Métodos de Análisis y Confirmación
Mediante pruebas geoquímicas, arqueólogos Inglaterra confirmaron que las altas temperaturas no eran resultado de eventos naturales, sino de quemas intencionales. La presencia de pirita de hierro, combinada con artefactos quemados y sedimentos alterados, forma un conjunto de pruebas que los expertos describen como el encendedor más antiguo conocido. Este mineral, transportado activamente al sitio, demuestra un conocimiento avanzado de las propiedades para generar chispas.
Arqueólogos Inglaterra también notan que, aunque el fuego natural existe desde hace millones de años, la capacidad de crearlo deliberadamente aceleró la expansión humana. En Barnham, probablemente neandertales tempranos trajeron esta tecnología desde el continente, ya que el cráneo de la época muestra características no propias de Homo sapiens, sino de precursores neandertales.
Implicaciones para la Historia Humana
Este hallazgo de arqueólogos Inglaterra no solo altera nuestra percepción del pasado, sino que impulsa búsquedas en otros sitios similares. El control del fuego, como elemento transformador, entrelaza cambios evolutivos que llevaron a sociedades más complejas. Los beneficios directos, como la cocción de alimentos y la protección, se combinaron con avances indirectos en herramientas y relaciones sociales.
Arqueólogos Inglaterra subrayan que, aunque es improbable que esta habilidad surgiera por primera vez en la región, su presencia tan temprana indica una rápida difusión entre especies humanas. Homo sapiens llegaría mucho después, pero ya heredaría esta tecnología crucial para su supervivencia y expansión global.

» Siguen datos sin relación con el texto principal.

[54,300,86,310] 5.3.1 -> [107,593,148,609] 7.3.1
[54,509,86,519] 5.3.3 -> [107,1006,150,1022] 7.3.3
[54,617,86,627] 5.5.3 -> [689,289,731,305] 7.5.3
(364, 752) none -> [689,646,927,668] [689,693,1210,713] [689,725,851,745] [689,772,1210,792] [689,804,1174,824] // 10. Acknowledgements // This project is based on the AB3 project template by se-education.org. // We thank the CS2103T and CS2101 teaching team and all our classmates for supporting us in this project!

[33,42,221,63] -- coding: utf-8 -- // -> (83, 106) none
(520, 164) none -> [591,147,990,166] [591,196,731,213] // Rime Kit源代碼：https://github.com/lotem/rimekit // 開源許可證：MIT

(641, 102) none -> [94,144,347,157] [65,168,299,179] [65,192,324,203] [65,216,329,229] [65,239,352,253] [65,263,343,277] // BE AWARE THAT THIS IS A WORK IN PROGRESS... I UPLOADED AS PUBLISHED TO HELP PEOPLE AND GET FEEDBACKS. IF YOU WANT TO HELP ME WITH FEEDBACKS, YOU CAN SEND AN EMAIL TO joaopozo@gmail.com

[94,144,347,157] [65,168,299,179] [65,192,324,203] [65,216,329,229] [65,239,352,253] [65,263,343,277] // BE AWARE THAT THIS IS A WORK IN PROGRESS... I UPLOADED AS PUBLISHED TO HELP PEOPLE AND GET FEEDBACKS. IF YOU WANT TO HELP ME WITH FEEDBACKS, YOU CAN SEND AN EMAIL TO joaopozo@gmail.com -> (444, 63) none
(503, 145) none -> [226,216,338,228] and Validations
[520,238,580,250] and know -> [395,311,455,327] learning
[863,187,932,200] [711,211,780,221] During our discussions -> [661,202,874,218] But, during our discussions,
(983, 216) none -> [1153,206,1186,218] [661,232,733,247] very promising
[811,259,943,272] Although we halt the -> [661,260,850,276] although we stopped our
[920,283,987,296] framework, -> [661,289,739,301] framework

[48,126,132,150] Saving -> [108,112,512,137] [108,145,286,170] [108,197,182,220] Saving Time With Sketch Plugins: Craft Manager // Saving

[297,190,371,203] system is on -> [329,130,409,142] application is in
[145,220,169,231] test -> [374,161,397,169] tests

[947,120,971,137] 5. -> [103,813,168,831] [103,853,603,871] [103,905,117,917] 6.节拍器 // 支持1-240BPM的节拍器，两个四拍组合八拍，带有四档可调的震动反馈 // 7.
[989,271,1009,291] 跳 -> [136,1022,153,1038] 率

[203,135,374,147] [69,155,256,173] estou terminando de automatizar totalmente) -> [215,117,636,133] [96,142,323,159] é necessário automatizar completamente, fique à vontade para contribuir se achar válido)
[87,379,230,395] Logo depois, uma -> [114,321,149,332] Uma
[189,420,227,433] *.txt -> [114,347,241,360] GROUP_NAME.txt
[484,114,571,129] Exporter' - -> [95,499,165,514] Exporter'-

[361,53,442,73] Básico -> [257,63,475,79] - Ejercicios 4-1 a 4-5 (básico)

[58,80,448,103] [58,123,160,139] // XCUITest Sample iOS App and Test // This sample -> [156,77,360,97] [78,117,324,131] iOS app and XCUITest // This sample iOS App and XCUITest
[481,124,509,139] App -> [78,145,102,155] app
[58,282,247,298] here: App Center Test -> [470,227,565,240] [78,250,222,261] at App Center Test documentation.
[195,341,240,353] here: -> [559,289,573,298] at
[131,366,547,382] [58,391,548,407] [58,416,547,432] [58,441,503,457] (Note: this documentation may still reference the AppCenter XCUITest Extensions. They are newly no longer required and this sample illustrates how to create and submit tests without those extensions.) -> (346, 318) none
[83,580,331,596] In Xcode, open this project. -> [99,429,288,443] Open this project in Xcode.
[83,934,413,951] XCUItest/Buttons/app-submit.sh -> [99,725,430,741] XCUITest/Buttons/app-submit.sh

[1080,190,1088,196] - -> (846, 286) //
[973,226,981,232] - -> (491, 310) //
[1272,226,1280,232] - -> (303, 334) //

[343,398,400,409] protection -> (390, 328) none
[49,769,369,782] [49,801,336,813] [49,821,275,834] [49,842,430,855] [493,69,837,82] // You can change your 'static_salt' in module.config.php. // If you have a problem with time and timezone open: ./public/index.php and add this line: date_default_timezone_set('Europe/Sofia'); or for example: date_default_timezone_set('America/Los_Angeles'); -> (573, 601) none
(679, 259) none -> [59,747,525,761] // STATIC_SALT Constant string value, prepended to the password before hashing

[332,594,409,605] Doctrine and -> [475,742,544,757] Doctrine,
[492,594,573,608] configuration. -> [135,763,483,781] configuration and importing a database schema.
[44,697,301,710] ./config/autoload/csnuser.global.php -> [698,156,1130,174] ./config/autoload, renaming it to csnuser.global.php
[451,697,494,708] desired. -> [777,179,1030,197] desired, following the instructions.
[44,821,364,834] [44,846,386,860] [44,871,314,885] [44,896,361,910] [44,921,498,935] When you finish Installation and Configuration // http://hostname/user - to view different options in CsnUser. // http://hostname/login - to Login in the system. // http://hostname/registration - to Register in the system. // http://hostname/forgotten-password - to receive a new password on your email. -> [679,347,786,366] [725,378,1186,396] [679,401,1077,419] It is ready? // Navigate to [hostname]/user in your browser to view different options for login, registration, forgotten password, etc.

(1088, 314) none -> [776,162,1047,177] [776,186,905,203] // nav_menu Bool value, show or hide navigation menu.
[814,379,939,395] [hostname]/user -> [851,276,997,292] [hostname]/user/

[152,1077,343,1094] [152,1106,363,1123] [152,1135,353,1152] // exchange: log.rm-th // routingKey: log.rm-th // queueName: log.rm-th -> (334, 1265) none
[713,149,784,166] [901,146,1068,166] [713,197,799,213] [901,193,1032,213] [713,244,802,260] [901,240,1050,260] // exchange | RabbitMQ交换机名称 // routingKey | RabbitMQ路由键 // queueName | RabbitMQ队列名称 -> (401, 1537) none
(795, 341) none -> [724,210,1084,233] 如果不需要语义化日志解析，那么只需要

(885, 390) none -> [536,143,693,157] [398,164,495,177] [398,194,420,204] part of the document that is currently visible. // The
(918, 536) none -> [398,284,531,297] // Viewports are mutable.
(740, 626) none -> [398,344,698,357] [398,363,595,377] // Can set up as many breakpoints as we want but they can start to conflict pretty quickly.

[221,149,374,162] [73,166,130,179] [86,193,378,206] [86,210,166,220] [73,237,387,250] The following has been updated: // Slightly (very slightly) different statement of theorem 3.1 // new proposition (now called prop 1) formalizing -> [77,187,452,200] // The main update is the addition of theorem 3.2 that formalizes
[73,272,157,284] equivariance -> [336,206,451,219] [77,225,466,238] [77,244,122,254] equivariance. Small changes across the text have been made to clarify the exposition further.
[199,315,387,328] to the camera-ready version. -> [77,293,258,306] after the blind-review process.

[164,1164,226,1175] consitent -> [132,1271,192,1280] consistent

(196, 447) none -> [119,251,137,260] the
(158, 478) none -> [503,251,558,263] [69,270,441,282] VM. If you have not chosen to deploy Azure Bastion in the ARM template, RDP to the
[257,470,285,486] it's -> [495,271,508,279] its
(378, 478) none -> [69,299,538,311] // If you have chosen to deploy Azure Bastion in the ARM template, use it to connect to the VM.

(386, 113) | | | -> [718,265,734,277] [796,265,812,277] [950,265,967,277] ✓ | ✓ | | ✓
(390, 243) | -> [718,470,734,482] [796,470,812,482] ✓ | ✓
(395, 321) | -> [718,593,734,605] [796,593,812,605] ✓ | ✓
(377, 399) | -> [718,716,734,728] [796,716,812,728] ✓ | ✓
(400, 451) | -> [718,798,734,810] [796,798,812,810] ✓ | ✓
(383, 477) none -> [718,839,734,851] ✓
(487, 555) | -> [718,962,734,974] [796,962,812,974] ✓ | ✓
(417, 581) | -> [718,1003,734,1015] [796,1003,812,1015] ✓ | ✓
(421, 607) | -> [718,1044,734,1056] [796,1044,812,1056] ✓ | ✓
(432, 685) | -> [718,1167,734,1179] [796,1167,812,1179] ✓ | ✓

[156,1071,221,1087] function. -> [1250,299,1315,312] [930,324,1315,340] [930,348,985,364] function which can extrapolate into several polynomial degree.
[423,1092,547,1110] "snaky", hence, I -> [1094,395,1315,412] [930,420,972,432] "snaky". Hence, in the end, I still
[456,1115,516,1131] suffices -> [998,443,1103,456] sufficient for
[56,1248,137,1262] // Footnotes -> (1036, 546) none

En un análisis detallado que se detalla en publicaciones científicas recientes, se resalta cómo la pirita de hierro y los sedimentos cocidos proporcionan una ventana única al comportamiento de nuestros ancestros. Expertos asociados con instituciones como el Museo Británico han compartido que este sitio representa un momento pivotal, donde el fuego se convirtió en una herramienta cotidiana.
Basado en exploraciones exhaustivas reportadas por medios internacionales, el yacimiento de Barnham ofrece pruebas que superan expectativas previas, confirmando quemas repetidas en un área específica. Investigadores involucrados en el proyecto han enfatizado la emoción de conectar artefactos con prácticas ancestrales.
Como indican informes de fuentes especializadas en arqueología, este descubrimiento en Suffolk no solo extiende la cronología del control del fuego, sino que invita a reconsiderar cómo los homínidos antiguos interactuaban con su entorno, transportando materiales y estableciendo campamentos estables.